Required action: Please quote exactly the opening lines of the data, from the first line to the one where "간섭 → NUMA-aware + SMT-aware 스케줄링이 중요" appears.

Records provided:
*** Block opens ***

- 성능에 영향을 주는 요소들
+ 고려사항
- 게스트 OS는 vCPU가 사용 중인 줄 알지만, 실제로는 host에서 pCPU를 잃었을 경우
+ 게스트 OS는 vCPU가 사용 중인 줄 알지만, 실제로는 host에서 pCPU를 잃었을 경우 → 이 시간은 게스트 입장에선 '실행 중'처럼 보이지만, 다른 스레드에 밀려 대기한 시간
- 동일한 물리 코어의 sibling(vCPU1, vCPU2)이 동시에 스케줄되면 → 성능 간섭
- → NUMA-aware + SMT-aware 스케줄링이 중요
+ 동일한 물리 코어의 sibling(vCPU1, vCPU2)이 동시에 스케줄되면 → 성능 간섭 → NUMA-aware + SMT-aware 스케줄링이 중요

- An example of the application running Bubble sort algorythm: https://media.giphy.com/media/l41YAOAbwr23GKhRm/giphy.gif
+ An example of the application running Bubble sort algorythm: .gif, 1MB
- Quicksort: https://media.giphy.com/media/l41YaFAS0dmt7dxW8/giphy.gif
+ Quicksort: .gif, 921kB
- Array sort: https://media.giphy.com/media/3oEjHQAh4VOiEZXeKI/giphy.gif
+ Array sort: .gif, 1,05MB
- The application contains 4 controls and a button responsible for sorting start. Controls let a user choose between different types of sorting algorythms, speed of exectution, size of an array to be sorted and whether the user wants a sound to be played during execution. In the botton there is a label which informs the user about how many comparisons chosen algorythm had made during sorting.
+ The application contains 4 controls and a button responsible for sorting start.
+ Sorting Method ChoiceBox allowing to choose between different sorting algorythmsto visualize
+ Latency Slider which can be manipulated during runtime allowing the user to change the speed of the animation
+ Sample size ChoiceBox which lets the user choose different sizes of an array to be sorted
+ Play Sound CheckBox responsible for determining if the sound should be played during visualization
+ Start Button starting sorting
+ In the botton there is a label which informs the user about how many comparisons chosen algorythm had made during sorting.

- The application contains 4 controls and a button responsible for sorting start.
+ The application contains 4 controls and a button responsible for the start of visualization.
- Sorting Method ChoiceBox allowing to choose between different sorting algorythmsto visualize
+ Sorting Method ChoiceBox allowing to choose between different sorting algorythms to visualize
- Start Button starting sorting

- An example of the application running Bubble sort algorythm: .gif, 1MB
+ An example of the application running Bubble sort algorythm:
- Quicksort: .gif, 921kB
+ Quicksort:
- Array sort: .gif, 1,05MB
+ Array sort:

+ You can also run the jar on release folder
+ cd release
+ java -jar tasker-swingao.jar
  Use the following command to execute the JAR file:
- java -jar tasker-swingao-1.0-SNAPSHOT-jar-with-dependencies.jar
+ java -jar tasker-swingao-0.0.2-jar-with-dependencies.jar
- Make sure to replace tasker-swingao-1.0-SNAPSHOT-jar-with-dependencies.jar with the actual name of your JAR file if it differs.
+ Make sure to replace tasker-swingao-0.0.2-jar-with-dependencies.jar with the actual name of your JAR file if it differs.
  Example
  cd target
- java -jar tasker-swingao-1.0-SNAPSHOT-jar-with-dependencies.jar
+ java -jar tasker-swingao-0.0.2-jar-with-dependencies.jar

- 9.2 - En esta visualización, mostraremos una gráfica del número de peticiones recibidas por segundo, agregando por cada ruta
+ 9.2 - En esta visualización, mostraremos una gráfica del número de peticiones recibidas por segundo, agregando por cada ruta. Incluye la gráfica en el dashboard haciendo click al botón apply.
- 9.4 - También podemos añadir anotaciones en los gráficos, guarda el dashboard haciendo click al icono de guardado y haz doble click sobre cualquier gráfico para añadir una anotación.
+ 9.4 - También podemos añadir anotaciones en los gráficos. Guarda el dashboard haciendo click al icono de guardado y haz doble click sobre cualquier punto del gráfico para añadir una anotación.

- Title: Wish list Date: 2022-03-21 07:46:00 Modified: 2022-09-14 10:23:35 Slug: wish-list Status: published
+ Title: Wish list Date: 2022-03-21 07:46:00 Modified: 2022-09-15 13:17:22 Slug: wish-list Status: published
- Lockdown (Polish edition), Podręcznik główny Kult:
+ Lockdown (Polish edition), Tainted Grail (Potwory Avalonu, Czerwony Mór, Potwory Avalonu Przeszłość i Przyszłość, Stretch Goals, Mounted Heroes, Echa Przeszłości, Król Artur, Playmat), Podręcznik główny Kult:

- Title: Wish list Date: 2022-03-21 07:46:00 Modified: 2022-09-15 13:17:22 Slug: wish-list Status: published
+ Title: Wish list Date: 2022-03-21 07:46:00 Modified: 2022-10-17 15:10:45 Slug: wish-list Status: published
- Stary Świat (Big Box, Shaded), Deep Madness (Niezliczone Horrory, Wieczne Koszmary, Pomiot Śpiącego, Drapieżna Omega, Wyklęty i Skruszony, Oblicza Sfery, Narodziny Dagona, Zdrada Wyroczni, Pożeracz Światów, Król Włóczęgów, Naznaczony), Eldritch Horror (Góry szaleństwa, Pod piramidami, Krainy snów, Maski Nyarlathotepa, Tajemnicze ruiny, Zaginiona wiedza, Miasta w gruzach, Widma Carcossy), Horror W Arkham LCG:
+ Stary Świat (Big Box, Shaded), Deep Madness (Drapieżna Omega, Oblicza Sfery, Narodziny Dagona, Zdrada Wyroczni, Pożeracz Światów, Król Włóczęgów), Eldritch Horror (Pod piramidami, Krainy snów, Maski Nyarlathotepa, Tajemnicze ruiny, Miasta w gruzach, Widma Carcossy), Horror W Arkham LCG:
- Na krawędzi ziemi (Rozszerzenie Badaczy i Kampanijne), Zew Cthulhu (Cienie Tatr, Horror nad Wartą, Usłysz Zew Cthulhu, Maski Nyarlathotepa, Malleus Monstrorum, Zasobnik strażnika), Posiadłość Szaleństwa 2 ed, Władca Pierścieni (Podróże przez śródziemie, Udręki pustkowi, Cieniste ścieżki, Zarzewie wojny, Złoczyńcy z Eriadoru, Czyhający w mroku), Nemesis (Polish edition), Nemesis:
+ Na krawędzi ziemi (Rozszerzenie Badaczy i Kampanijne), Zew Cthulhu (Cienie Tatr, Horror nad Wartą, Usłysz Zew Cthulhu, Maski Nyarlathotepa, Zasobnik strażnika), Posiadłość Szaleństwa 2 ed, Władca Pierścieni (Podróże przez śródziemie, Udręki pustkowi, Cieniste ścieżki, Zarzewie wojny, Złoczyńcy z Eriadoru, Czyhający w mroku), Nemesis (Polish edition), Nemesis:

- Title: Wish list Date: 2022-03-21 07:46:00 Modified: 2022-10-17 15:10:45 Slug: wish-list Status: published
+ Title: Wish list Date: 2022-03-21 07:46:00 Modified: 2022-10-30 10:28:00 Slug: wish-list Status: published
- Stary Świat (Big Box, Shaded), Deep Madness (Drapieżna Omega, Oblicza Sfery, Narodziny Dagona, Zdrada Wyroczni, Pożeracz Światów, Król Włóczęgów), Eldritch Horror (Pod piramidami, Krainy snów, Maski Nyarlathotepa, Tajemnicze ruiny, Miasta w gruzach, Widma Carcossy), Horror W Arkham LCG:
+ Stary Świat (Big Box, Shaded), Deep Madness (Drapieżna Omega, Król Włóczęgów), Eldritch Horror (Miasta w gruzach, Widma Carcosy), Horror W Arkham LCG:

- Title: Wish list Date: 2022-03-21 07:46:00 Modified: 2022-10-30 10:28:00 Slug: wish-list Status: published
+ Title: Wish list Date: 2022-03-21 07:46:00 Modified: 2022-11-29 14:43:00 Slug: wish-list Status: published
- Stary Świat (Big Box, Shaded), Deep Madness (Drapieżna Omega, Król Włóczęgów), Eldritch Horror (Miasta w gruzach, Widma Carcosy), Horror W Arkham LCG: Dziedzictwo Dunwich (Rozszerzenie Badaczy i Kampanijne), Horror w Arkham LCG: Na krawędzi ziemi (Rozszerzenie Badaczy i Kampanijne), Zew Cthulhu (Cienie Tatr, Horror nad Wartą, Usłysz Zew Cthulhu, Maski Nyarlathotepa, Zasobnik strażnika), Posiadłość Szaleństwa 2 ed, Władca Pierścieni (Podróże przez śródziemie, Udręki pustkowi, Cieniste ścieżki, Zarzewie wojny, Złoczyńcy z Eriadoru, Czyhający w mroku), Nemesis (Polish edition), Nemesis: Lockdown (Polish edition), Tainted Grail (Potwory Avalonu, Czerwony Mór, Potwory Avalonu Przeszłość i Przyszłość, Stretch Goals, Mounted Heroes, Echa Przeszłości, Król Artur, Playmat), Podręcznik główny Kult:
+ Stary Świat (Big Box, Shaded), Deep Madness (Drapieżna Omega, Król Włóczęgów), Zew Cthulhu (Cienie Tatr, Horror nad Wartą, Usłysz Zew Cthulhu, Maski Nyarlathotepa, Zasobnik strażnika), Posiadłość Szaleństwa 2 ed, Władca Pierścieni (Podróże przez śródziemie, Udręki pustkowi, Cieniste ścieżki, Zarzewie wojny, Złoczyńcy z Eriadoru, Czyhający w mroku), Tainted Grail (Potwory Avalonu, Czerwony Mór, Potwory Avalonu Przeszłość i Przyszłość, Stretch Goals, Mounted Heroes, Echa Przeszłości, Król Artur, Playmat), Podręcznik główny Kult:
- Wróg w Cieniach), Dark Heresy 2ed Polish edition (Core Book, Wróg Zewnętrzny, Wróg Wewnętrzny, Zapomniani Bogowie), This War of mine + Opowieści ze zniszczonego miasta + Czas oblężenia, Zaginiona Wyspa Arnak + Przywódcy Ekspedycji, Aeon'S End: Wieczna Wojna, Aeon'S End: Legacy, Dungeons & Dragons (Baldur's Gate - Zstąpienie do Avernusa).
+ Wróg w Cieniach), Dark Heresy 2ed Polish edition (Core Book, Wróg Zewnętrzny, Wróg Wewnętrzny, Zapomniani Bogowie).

*** Block closes ***

Response:
- 성능에 영향을 주는 요소들
+ 고려사항
- 게스트 OS는 vCPU가 사용 중인 줄 알지만, 실제로는 host에서 pCPU를 잃었을 경우
+ 게스트 OS는 vCPU가 사용 중인 줄 알지만, 실제로는 host에서 pCPU를 잃었을 경우 → 이 시간은 게스트 입장에선 '실행 중'처럼 보이지만, 다른 스레드에 밀려 대기한 시간
- 동일한 물리 코어의 sibling(vCPU1, vCPU2)이 동시에 스케줄되면 → 성능 간섭
- → NUMA-aware + SMT-aware 스케줄링이 중요
+ 동일한 물리 코어의 sibling(vCPU1, vCPU2)이 동시에 스케줄되면 → 성능 간섭 → NUMA-aware + SMT-aware 스케줄링이 중요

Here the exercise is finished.